◆ **AIM OF THE TASK**: Your task is to copy the stretch of lines in the records below that begins with the line containing "border-right:6px solid #9aa4ae;" and ends with the line containing "7px 7px 7px;font-size:10px;color:#1a1a1a;line-height:13px;", exactly as written, with nothing added.

________________

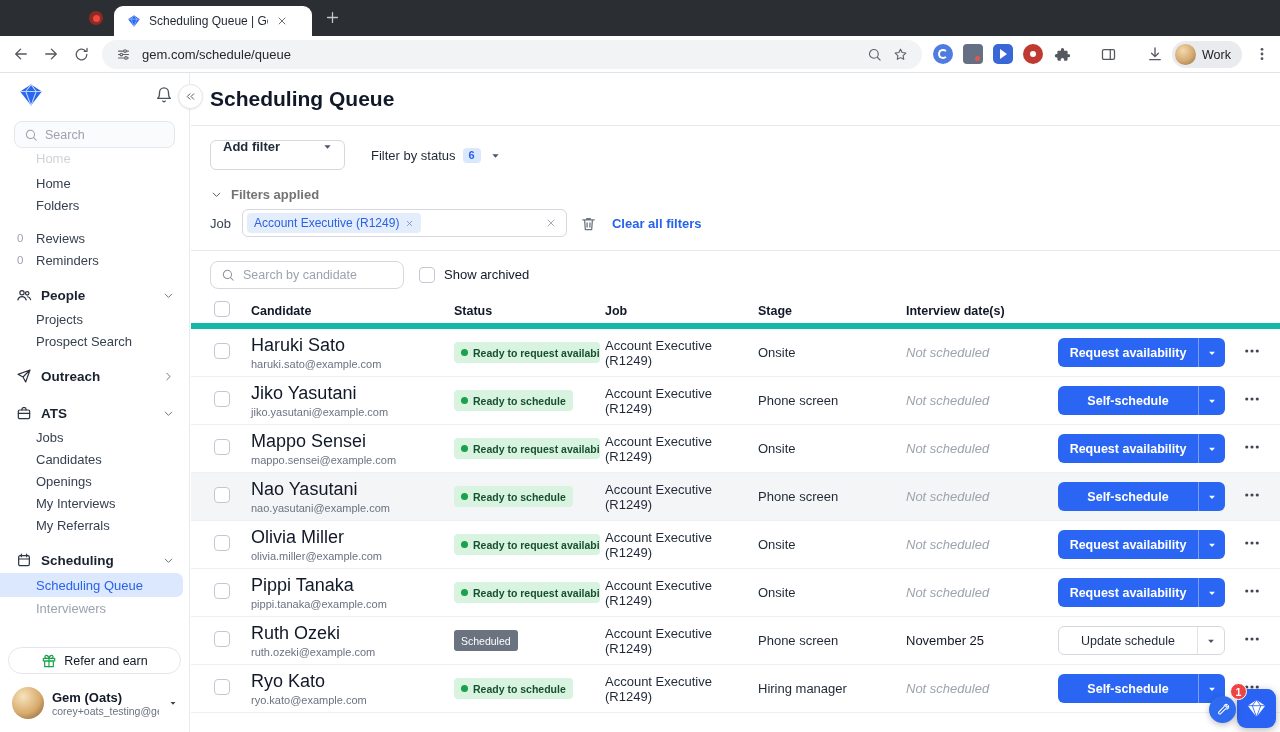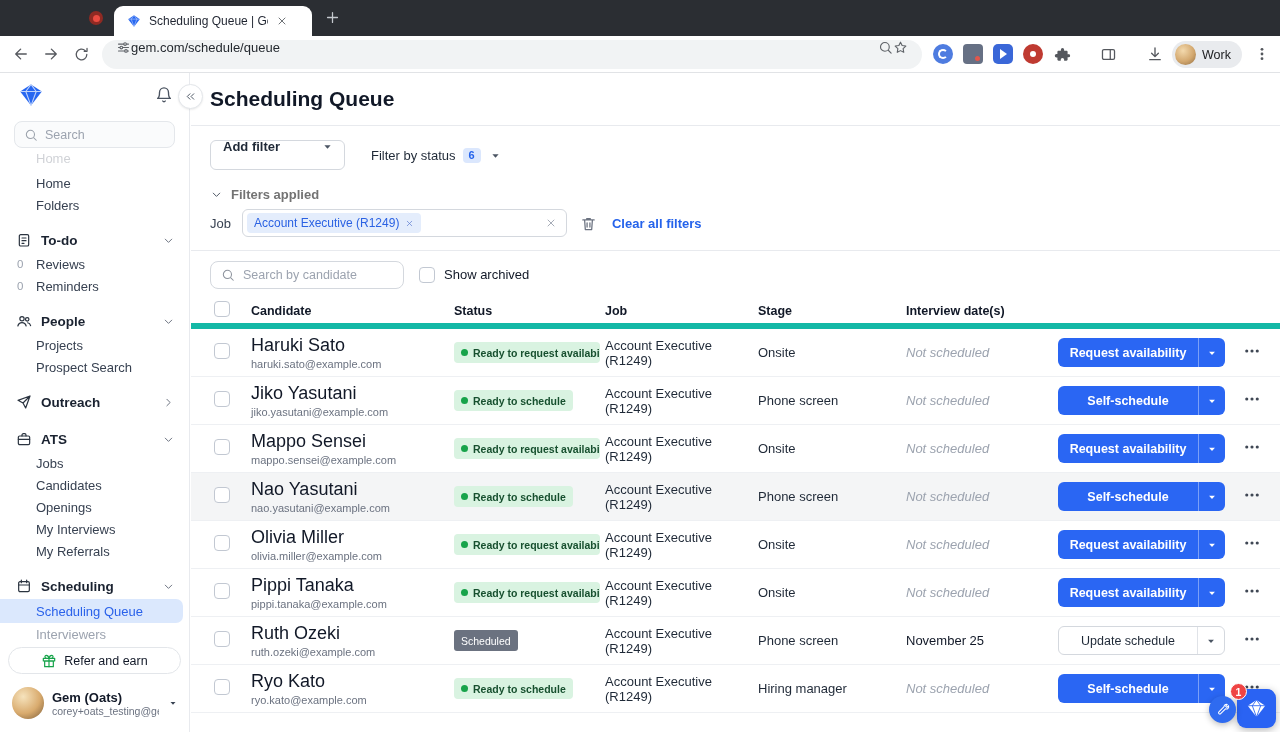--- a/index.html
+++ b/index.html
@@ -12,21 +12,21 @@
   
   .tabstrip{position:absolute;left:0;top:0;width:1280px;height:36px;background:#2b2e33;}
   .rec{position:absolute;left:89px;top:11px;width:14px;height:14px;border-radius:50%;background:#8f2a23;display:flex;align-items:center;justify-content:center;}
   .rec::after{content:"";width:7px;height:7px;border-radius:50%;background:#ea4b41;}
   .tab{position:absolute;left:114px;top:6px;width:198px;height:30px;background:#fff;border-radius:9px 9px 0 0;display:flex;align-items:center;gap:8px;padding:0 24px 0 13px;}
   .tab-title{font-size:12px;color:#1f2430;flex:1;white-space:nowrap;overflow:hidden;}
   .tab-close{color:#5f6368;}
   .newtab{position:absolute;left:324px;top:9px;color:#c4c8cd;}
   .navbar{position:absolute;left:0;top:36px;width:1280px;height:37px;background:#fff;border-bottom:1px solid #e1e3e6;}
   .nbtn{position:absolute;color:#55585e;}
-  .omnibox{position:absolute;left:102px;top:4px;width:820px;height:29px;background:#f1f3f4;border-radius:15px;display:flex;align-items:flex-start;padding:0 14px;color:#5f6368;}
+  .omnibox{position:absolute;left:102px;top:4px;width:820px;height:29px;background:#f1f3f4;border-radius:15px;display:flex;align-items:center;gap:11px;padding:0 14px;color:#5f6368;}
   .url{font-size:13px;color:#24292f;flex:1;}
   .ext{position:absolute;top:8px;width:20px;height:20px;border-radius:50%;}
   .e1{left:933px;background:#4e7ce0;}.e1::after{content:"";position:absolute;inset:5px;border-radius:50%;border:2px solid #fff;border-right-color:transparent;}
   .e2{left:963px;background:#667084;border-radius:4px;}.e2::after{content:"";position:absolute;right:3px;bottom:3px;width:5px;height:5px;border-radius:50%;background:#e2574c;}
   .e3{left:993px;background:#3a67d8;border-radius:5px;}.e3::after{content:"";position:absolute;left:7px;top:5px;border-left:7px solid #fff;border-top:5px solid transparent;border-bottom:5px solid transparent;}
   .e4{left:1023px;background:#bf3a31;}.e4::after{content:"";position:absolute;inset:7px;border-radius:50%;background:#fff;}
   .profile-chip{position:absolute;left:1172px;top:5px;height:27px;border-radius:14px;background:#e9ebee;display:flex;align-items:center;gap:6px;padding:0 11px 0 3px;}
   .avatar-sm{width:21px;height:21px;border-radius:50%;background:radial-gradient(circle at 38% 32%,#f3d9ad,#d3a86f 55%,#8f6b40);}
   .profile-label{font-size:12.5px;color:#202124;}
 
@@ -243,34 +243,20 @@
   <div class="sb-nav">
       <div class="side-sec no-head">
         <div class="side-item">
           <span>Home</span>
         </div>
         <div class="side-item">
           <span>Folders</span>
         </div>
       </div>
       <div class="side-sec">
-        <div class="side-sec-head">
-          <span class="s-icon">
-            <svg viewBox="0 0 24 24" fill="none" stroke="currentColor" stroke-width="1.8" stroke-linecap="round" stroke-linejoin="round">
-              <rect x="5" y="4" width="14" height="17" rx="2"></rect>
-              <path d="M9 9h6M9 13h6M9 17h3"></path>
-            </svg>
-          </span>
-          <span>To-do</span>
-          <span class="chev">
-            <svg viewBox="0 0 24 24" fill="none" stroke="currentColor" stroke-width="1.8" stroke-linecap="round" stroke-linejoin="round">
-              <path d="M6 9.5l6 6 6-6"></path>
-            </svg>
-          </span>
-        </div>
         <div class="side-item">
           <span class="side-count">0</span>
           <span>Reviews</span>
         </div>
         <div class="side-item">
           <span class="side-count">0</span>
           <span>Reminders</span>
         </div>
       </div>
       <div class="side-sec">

________________

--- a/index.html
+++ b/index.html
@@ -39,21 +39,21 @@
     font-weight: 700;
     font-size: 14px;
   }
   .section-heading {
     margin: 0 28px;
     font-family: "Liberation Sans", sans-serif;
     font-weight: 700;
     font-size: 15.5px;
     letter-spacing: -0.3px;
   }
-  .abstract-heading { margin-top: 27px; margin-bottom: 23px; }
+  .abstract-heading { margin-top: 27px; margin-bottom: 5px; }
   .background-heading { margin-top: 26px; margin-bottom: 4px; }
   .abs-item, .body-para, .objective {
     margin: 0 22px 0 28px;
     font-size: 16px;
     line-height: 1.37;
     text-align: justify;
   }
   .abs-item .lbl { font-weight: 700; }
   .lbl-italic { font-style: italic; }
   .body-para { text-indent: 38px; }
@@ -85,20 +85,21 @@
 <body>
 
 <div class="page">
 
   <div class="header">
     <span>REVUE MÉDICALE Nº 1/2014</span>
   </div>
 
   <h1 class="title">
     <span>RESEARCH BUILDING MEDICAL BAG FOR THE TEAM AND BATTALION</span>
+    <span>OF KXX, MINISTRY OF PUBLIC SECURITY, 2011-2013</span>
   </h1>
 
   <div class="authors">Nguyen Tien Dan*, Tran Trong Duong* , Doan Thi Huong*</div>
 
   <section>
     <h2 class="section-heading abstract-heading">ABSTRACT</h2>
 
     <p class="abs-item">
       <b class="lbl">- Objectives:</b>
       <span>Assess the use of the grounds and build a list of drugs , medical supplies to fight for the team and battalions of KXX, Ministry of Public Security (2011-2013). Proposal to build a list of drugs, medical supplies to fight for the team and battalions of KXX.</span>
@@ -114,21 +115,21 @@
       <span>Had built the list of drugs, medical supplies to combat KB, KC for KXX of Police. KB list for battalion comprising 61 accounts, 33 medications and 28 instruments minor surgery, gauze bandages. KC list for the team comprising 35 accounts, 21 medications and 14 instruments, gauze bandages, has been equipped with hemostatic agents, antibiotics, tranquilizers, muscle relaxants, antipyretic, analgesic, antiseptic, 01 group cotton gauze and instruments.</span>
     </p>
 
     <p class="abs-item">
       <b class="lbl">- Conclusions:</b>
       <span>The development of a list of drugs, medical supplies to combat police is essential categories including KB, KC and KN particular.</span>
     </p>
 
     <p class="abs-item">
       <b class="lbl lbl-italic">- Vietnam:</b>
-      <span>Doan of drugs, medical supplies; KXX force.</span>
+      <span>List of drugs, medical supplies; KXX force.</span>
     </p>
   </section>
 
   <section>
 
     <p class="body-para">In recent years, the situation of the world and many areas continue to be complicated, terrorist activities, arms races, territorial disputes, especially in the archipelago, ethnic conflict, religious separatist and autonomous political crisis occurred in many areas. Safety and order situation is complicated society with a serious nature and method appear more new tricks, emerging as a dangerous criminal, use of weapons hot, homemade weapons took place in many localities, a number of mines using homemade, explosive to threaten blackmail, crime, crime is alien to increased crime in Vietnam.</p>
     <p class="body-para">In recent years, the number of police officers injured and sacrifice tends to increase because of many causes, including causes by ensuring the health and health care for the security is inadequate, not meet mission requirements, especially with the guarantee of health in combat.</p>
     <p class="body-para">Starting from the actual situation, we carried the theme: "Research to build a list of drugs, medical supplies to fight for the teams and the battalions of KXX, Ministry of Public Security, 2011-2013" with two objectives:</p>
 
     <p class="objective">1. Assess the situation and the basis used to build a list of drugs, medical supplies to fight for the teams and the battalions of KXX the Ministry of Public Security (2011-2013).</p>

________________

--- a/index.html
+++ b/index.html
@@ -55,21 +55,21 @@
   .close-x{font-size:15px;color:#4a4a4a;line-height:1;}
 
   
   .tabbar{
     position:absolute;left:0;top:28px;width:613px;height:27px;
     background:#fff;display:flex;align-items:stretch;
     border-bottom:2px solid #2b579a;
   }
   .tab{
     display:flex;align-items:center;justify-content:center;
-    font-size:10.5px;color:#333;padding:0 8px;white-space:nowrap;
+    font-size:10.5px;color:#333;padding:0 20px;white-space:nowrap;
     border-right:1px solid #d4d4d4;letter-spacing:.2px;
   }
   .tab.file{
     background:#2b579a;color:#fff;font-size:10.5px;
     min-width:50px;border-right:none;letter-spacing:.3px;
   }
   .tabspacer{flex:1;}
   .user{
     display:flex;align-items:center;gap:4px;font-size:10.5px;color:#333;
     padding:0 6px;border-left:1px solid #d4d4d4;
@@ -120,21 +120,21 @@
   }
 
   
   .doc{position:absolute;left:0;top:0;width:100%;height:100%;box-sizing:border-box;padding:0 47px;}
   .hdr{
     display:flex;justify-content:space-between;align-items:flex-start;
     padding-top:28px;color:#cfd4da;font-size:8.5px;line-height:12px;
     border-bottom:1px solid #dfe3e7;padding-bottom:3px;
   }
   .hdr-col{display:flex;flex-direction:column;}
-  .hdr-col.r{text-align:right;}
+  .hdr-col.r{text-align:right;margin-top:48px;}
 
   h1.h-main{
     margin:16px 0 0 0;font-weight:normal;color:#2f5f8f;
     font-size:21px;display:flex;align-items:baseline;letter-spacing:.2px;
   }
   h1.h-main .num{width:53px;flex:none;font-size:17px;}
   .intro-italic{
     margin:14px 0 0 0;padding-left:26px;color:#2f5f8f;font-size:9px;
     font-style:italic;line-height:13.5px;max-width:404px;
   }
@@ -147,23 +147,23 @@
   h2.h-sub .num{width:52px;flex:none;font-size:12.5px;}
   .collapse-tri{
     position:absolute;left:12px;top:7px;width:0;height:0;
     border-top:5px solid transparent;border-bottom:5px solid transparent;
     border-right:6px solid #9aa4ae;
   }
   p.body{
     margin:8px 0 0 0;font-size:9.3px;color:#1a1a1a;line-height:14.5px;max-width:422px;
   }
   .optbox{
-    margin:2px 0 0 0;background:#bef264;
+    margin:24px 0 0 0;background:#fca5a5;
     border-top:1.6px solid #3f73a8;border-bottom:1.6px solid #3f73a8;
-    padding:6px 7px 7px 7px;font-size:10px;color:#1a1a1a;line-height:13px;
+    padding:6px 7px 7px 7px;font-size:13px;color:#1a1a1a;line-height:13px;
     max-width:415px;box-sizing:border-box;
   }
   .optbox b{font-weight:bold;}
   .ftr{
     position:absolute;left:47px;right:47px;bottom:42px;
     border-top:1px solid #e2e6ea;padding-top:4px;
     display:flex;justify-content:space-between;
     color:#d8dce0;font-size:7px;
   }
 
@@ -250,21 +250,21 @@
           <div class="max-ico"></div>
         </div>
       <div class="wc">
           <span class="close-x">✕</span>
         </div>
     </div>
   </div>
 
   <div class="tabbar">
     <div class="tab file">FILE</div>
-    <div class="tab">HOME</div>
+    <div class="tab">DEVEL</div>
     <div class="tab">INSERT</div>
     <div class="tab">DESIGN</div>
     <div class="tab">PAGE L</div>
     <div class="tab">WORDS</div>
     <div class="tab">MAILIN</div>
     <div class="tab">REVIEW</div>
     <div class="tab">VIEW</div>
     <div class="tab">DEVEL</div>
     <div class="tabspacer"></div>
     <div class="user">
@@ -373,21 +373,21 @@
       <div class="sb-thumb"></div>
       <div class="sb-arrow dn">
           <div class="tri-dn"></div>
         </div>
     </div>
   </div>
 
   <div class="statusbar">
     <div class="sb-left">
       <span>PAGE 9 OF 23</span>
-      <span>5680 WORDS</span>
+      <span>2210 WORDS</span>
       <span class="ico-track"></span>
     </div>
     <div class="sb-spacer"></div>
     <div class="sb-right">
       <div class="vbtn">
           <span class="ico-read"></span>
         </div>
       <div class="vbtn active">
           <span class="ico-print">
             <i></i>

________________

◆ **SOLUTION TO THIS EXERCISE**:
     border-right:6px solid #9aa4ae;
   }
   p.body{
     margin:8px 0 0 0;font-size:9.3px;color:#1a1a1a;line-height:14.5px;max-width:422px;
   }
   .optbox{
-    margin:2px 0 0 0;background:#bef264;
+    margin:24px 0 0 0;background:#fca5a5;
     border-top:1.6px solid #3f73a8;border-bottom:1.6px solid #3f73a8;
-    padding:6px 7px 7px 7px;font-size:10px;color:#1a1a1a;line-height:13px;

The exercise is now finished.